▶ _GIVEN ENTRIES_
# # # # # # #

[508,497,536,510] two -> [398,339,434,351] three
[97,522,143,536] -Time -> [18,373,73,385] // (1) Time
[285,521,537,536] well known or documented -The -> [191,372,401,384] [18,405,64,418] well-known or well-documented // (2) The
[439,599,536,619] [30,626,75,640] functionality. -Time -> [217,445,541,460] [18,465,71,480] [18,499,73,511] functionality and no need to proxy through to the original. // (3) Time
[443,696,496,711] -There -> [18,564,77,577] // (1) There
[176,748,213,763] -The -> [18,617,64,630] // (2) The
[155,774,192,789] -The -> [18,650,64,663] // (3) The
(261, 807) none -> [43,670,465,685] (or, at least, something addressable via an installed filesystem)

# # # # # # #

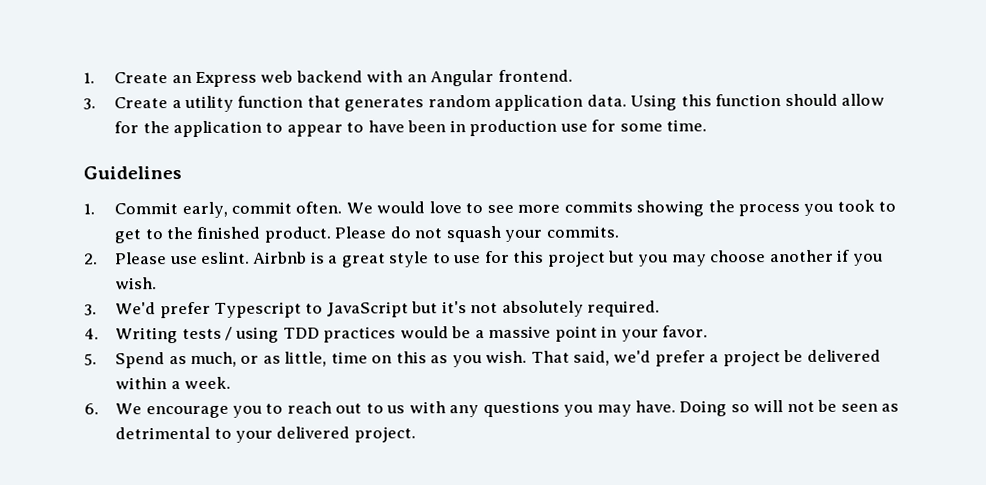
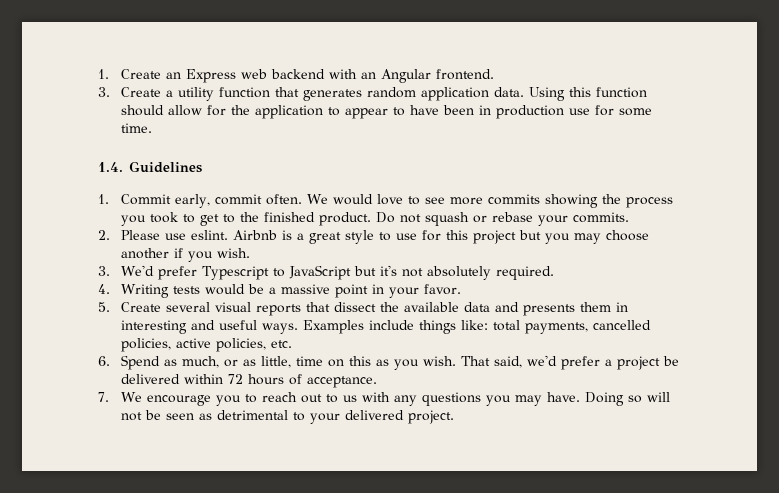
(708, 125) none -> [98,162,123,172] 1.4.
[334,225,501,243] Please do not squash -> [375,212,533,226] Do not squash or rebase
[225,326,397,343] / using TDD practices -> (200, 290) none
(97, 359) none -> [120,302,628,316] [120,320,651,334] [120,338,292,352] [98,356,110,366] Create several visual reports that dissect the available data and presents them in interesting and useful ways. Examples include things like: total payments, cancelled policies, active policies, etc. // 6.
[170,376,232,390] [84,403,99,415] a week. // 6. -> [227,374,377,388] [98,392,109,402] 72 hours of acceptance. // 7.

# # # # # # #

▶ _TASK ITEM_
The lines of the records that contain the string "Time" should be located and copied.

▶ _TASK RESULT_
[97,522,143,536] -Time -> [18,373,73,385] // (1) Time
[439,599,536,619] [30,626,75,640] functionality. -Time -> [217,445,541,460] [18,465,71,480] [18,499,73,511] functionality and no need to proxy through to the original. // (3) Time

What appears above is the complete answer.